Félix Bote ha muerto. Su presencia se ha diluido como el aire que escapaba de su trompeta, como la poesía que se deslizaba entre sus labios, acariciando con delicadeza el tiempo.
Mi suegro repite cada vez que los noticieros anuncian el fallecimiento de alguien "Dios nos libre del día de las alabanzas", del día en el que nos arrepentimos de no haber hecho nada porque esa vida que se rompe o que se acaba tuviera unos momentos de nuestra atención, de nuestro reconocimiento o cariño, y que tras dicho anuncio nos apresuramos en recomponer, porque los intereses, las veleidades no tienen sentido ya, no corremos el peligro de que alguien nos componga una canción, nos lance un poema o nos embadurne de color la cara.
Sobre el kiosko de la música del hotel Las lomas, en medio de las noches de verano, su presencia pasaba casi desapercibida, ensimismado, sin importarle otra cosa que la agilidad de sus dedos, la transparencia de su voz y la brisa de la noche. La sordina imponiendo con dulzura las emociones del artista hasta enamorar a las estrellas.

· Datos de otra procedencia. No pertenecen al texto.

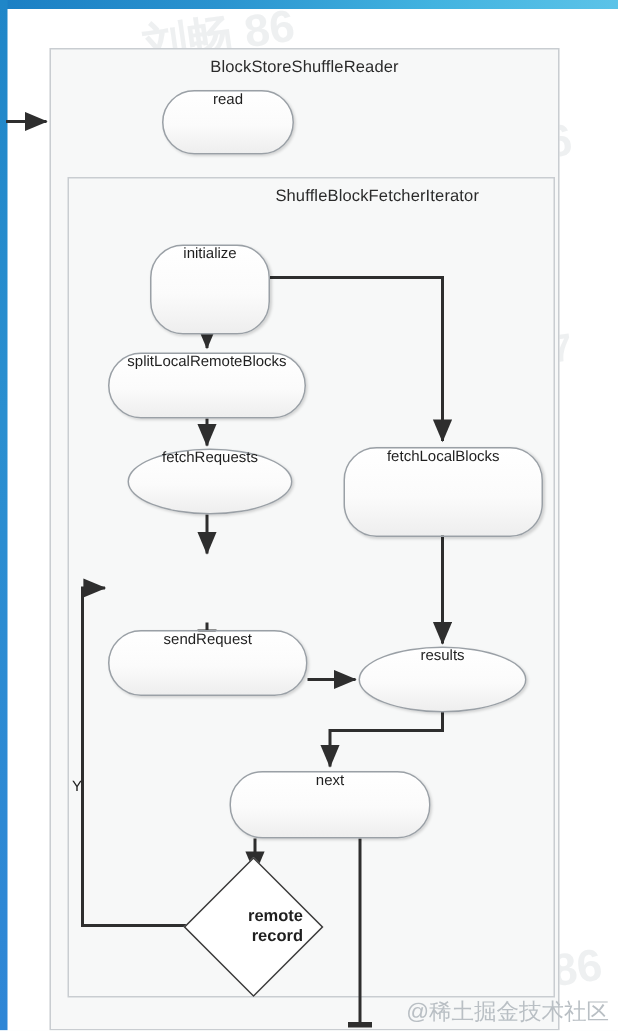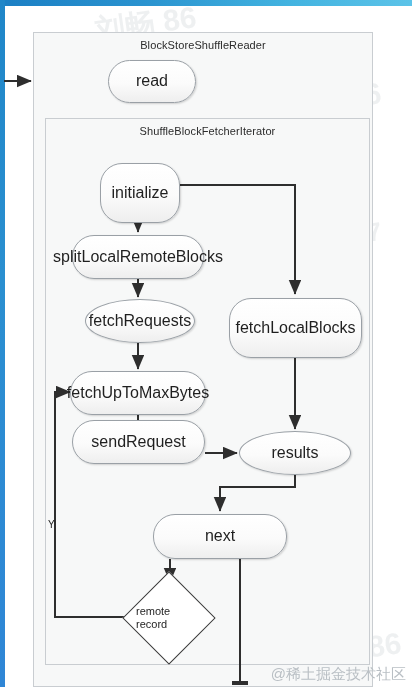--- a/index.html
+++ b/index.html
@@ -76,10 +76,9 @@
     position: absolute;
     box-sizing: border-box;
     display: flex;
-    align-items: center;
     justify-content: center;
     text-align: center;
-    font-size: 16px;
+    font-size: 10px;
     color: #1f1f1f;
     background: linear-gradient(to bottom, #ffffff 0%, #fbfbfb 55%, #eeeeee 100%);
     border: 1px solid #9aa0a6;

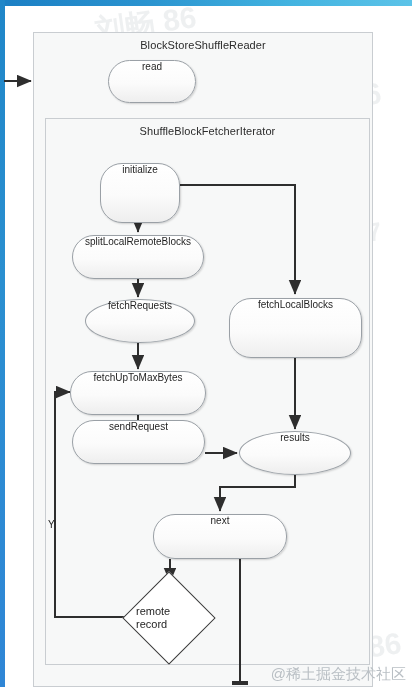--- a/index.html
+++ b/index.html
@@ -58,7 +58,7 @@
     box-sizing: border-box;
   }
   .container-outer { left: 33px;  top: 32px;  width: 340px; height: 655px; }
-  .container-inner { left: 45px;  top: 118px; width: 325px; height: 547px; }
+  .container-inner { left: 45px;  top: 118px; width: 325px; height: 547px; padding-left: 44px; }
 
   .container-title {
     position: absolute;

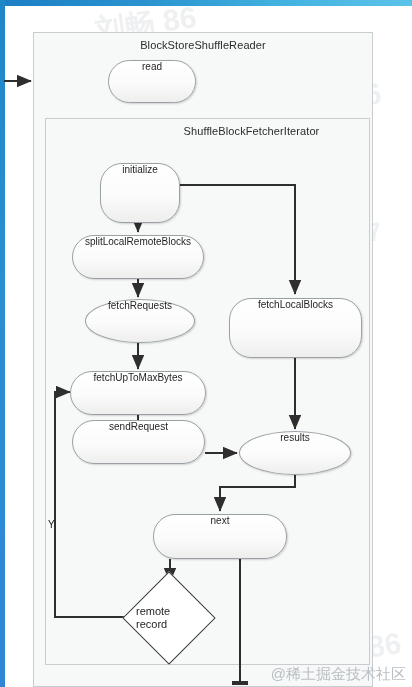--- a/index.html
+++ b/index.html
@@ -204,9 +204,6 @@
     <span>fetchRequests</span>
   </div>
 
-  <div class="node rrect" style="left:70px;  top:371px; width:136px; height:44px;">
-    <span>fetchUpToMaxBytes</span>
-  </div>
 
   <div class="node rrect" style="left:72px;  top:420px; width:133px; height:44px;">
     <span>sendRequest</span>

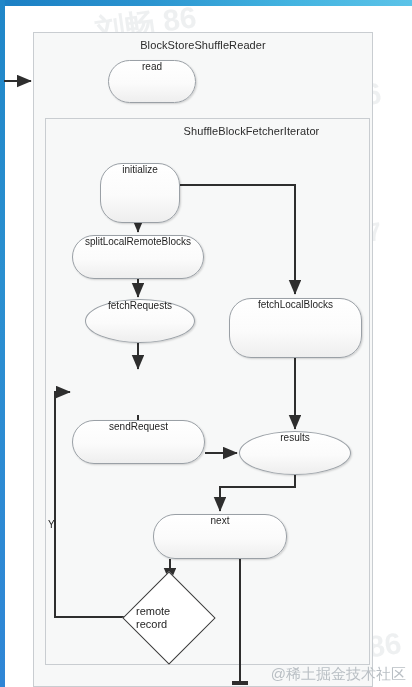--- a/index.html
+++ b/index.html
@@ -106,12 +106,13 @@
     width: 100%; height: 100%;
     display: flex;
     flex-direction: column;
-    align-items: flex-start;
+    align-items: flex-end;
     justify-content: center;
     font-size: 11px;
     color: #1f1f1f;
     line-height: 1.2;
     text-align: center;
+    font-weight: bold;
   }
 
   .edge-label {

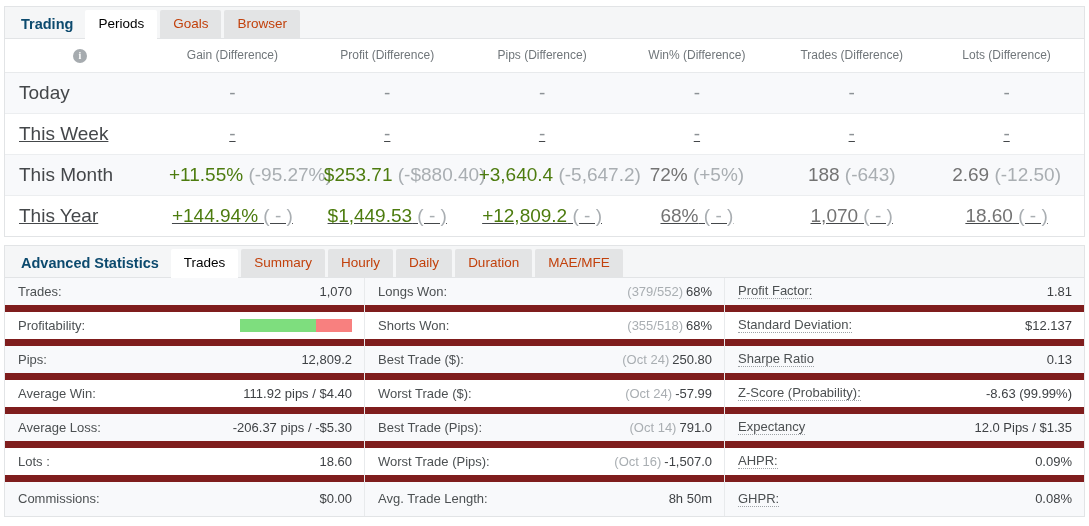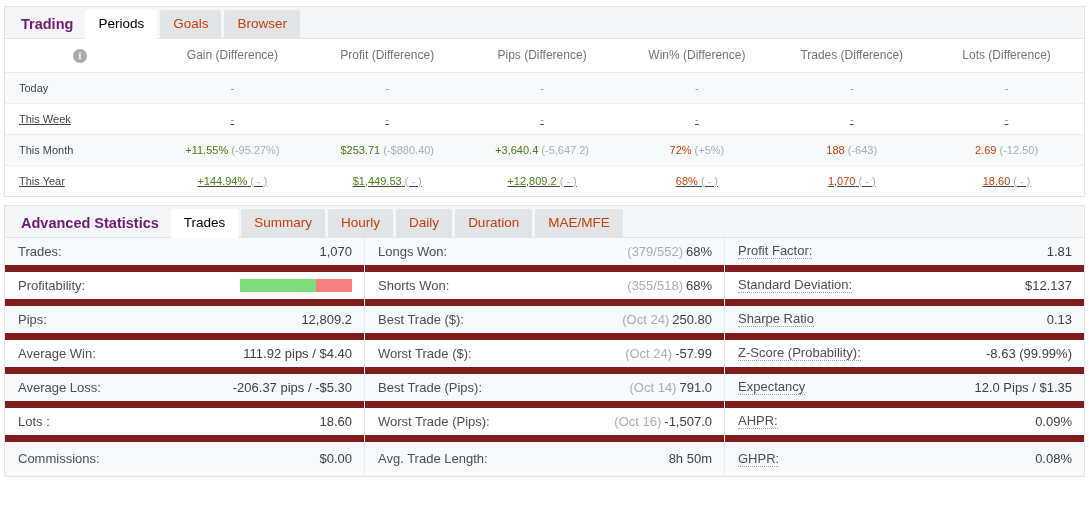--- a/index.html
+++ b/index.html
@@ -44,7 +44,7 @@
   .panel-title {
     font-weight: bold;
     font-size: 14.5px;
-    color: #701a75;
+    color: #0c4a6e;
     padding: 5px 12px 6px 8px;
     line-height: 16px;
     white-space: nowrap;

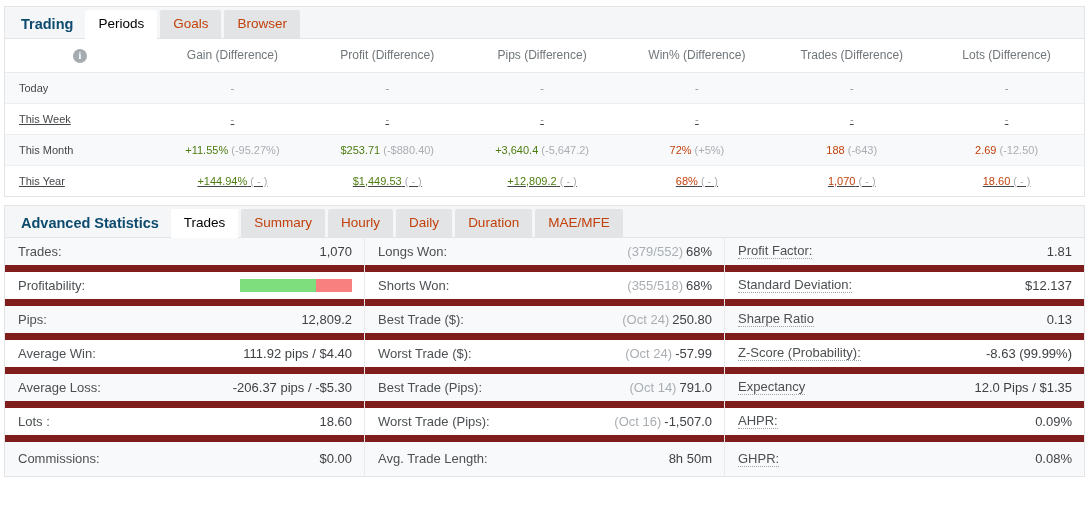--- a/index.html
+++ b/index.html
@@ -88,7 +88,7 @@
   table.periods th.col-label { text-align: center; width: 130px; }
   table.periods td {
     padding: 9px 14px 9px 14px;
-    font-size: 11px;
+    font-size: 19px;
     text-align: center;
     border-bottom: 1px solid #eceef0;
     white-space: nowrap;

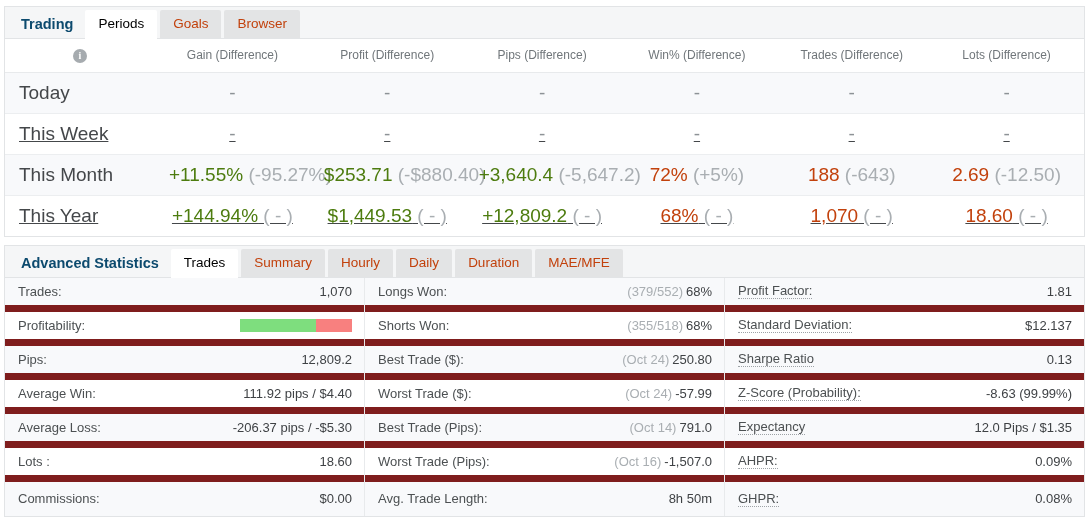--- a/index.html
+++ b/index.html
@@ -119,7 +119,7 @@
   }
 
   .pos { color: #4d7c0f; }
-  .neu { color: #c2410c; }
+  .neu { color: #737373; }
   .dim { color: #a9aeb2; }
   .dash { color: #8d9296; }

Mientras, fuera, en los jardines de todos los hoteles del mundo, la algarabía de los tragos, la pose de la hipocresía.
Recuerdo una multitudinaria cena de empresa en la que Chendy y Félix amenizaban la velada. Su música sobrevolaba dulcemente canapés, rodajas de morcón, langostinos, jamón, y el etcétera largo que todos imaginamos. Nadie prestaba atención. Pero a medida que la cena progresaba, a medida que los allí presentes dejaban de importarse unos a otros, la trompeta y la voz de Félix se fueron imponiendo desde la delicadeza, desde la verdad silenciosa, desde el eco de la emoción que todos aquellos bocazas habían perdido en medio de negocios, reuniones, bancos y burocracia. Y su música, su arte, se hicieron protagonistas absolutos hasta convertir a todos aquellos 'infieles' a una religión en la que Félix era el mejor de los sacerdotes, todo un cardenal.
Y es que Félix maduró al sol del arte y perteneció a la élite de los pioneros. A esa pandilla de descerebrados que se empeñan en desbrozar la inmunda selva que la monotonía de los días hace crecer permanentemente y en la que inmediatamente, una vez abierto el camino, aparecen los listos, los aprovechados de turno.

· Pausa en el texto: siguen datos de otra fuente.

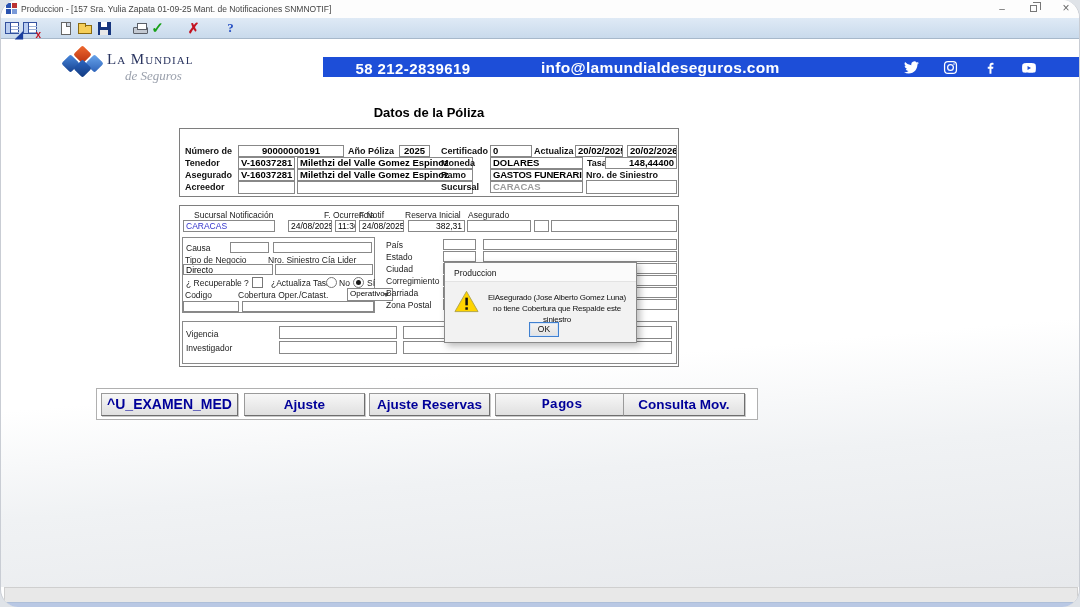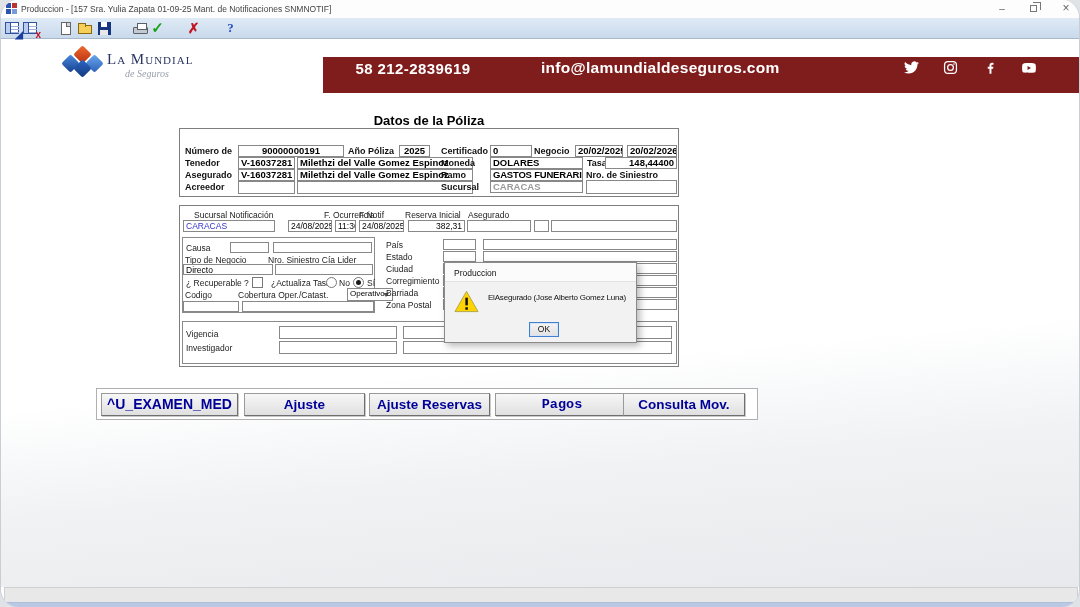--- a/index.html
+++ b/index.html
@@ -41,7 +41,7 @@
   
   .lgm i { position:absolute; width:13px; height:13px; border-radius:2px; transform:rotate(45deg); }
   .logo-name { font-family:"Liberation Serif", serif; font-variant:small-caps; font-size:15px; letter-spacing:1px; color:#2a3560; }
-  .logo-tag { font-family:"Liberation Serif", serif; font-style:italic; font-size:10px; color:#9aa0ac; }
+  .logo-tag { font-family:"Liberation Serif", serif; font-style:italic; font-size:13px; color:#9aa0ac; }
   .navybar { position:absolute; left:322px; top:57px; width:758px; height:36px; background:#7f1d1d; }
   .hdr-txt { position:absolute; color:#fff; font-weight:bold; white-space:nowrap; }
   .soc { position:absolute; top:3px; width:16px; height:16px; }

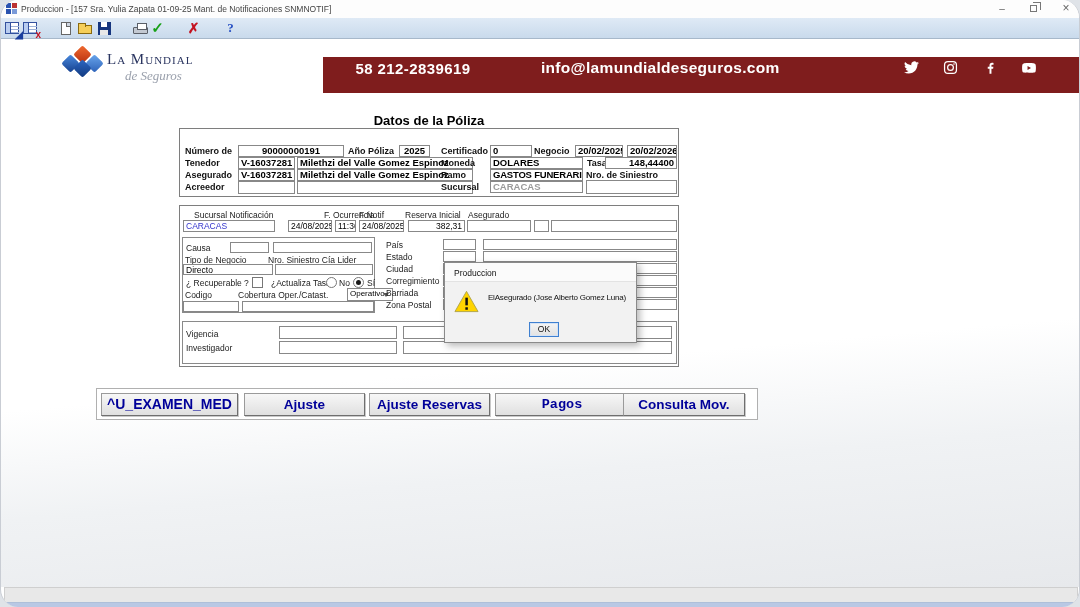--- a/index.html
+++ b/index.html
@@ -42,7 +42,7 @@
   .lgm i { position:absolute; width:13px; height:13px; border-radius:2px; transform:rotate(45deg); }
   .logo-name { font-family:"Liberation Serif", serif; font-variant:small-caps; font-size:15px; letter-spacing:1px; color:#2a3560; }
   .logo-tag { font-family:"Liberation Serif", serif; font-style:italic; font-size:13px; color:#9aa0ac; }
-  .navybar { position:absolute; left:322px; top:57px; width:758px; height:36px; background:#7f1d1d; }
+  .navybar { position:absolute; left:322px; top:57px; width:758px; height:20px; background:#1d4ed8; }
   .hdr-txt { position:absolute; color:#fff; font-weight:bold; white-space:nowrap; }
   .soc { position:absolute; top:3px; width:16px; height:16px; }
 

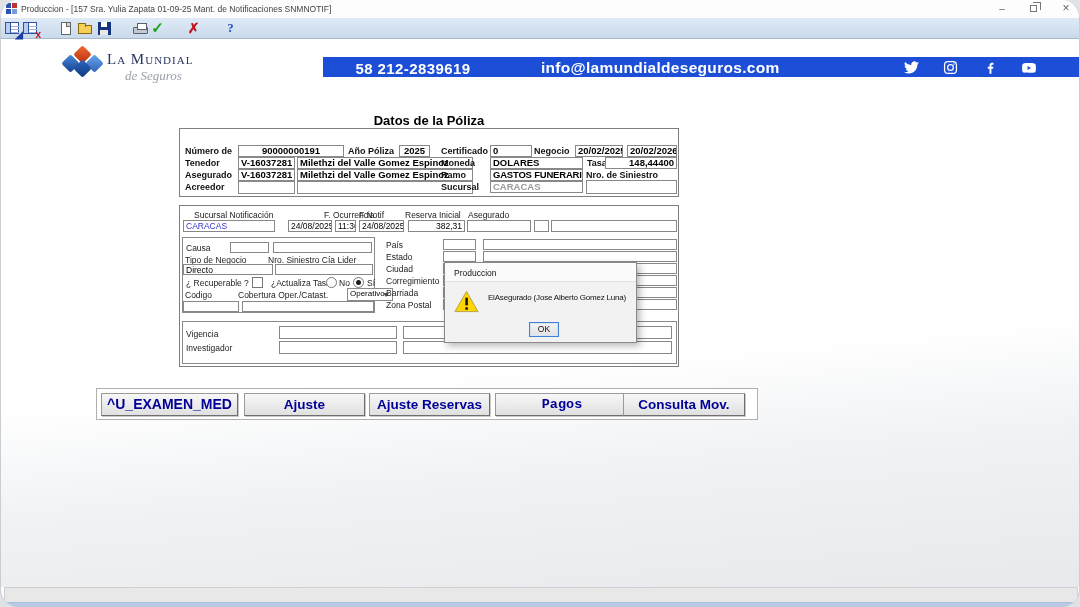--- a/index.html
+++ b/index.html
@@ -47,7 +47,7 @@
   .soc { position:absolute; top:3px; width:16px; height:16px; }
 
   
-  .ftitle { position:absolute; left:178px; top:105px; width:500px; text-align:center; font-size:13px; font-weight:bold; color:#000;margin-top:8px; }
+  .ftitle { position:absolute; left:178px; top:105px; width:500px; text-align:center; font-size:13px; font-weight:bold; color:#000; }
   .gbox { position:absolute; border:1px solid #7e7e7e; background:transparent; }
   .lbl-b { position:absolute; font-size:9px; font-weight:bold; color:#111; white-space:nowrap; line-height:1; }
   .lbl { position:absolute; font-size:8.5px; color:#222; white-space:nowrap; line-height:1; }

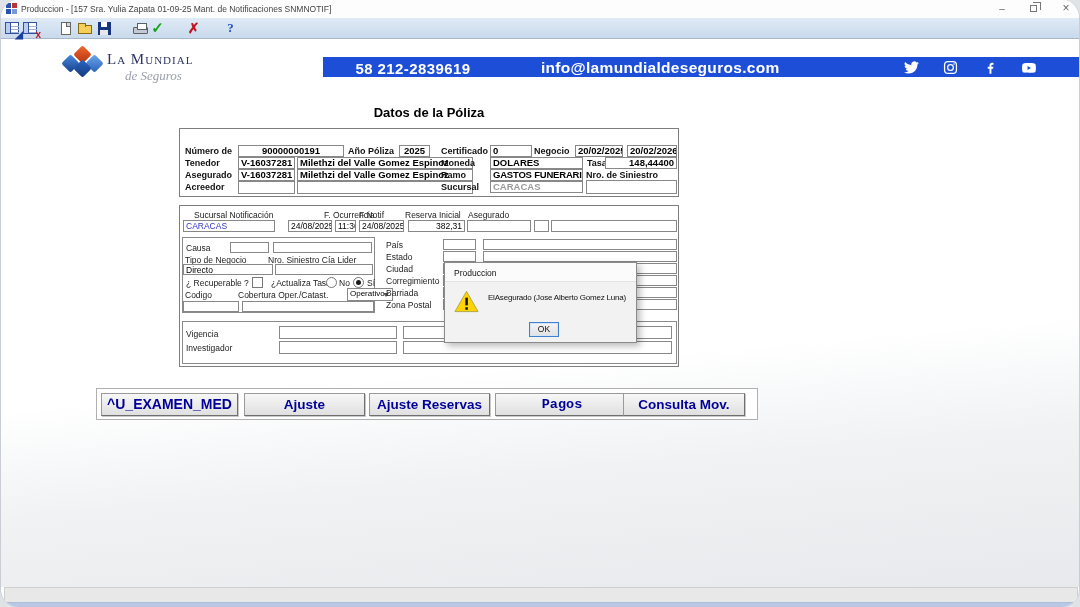--- a/index.html
+++ b/index.html
@@ -183,7 +183,7 @@
   <div class="field ctr" style="left:398px;top:145px;width:31px;">2025</div>
   <span class="lbl-b" style="left:440px;top:147px;">Certificado</span>
   <div class="field" style="left:489px;top:145px;width:42px;">0</div>
-  <span class="lbl-b" style="left:533px;top:147px;">Negocio</span>
+  <span class="lbl-b" style="left:533px;top:147px;">Actualiza</span>
   <div class="field ctr" style="left:574px;top:145px;width:48px;">20/02/2025</div>
   <div class="field ctr" style="left:626px;top:145px;width:50px;">20/02/2026</div>
 

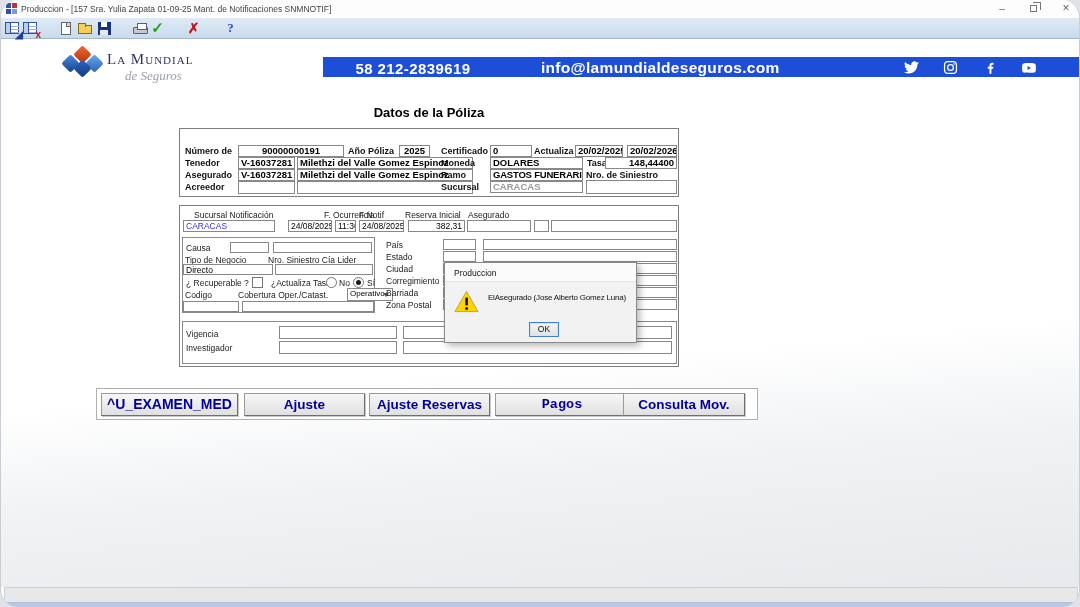--- a/index.html
+++ b/index.html
@@ -291,6 +291,7 @@
     </span>
     <div class="dlg-msg">
       <div>ElAsegurado (Jose Alberto Gomez Luna)</div>
+      <div>no tiene Cobertura que Respalde este siniestro</div>
     </div>
     <div class="okbtn">OK</div>
   </div>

Pero a esa pandilla le importa un bledo que otros se enriquezcan a costa de su tozudez, buscarán otras selvas que desbrozar, porque abrir caminos es lo que realmente les importa.
Muchos, los auténticos, vuelven a su tierra, que es selva virgen, en lugar de dedicarse a difundir las maravillas de la misma desde los púlpitos dorados, desde el glamour de los salones de moda.
Vuelven a vivir su arte y a sembrarlo de forma discreta por cada rincón de la geografía extremeña, mezclándose con la autenticidad de la gente.
Vuelven deseosos de dar todo el capital intelectual y emocional que han acumulado por esos mundos, entregárselo a los suyos para abonar la sementera.
Pero los suyos ya están en otra cosa y pasan del punto. Están haciendo méritos para conseguir las medallas, todas las medallas de Extremadura que a diario bruñimos para deslumbrarnos el ombligo con su falso brillo.
Los pioneros sólo alcanzan la gloria de seguir solos, de abrir caminos para otros desde el olvido.
¿Como se puede tocar la trompeta, o cantar, desde y sobre el silencio y aguantar "toda una vida"?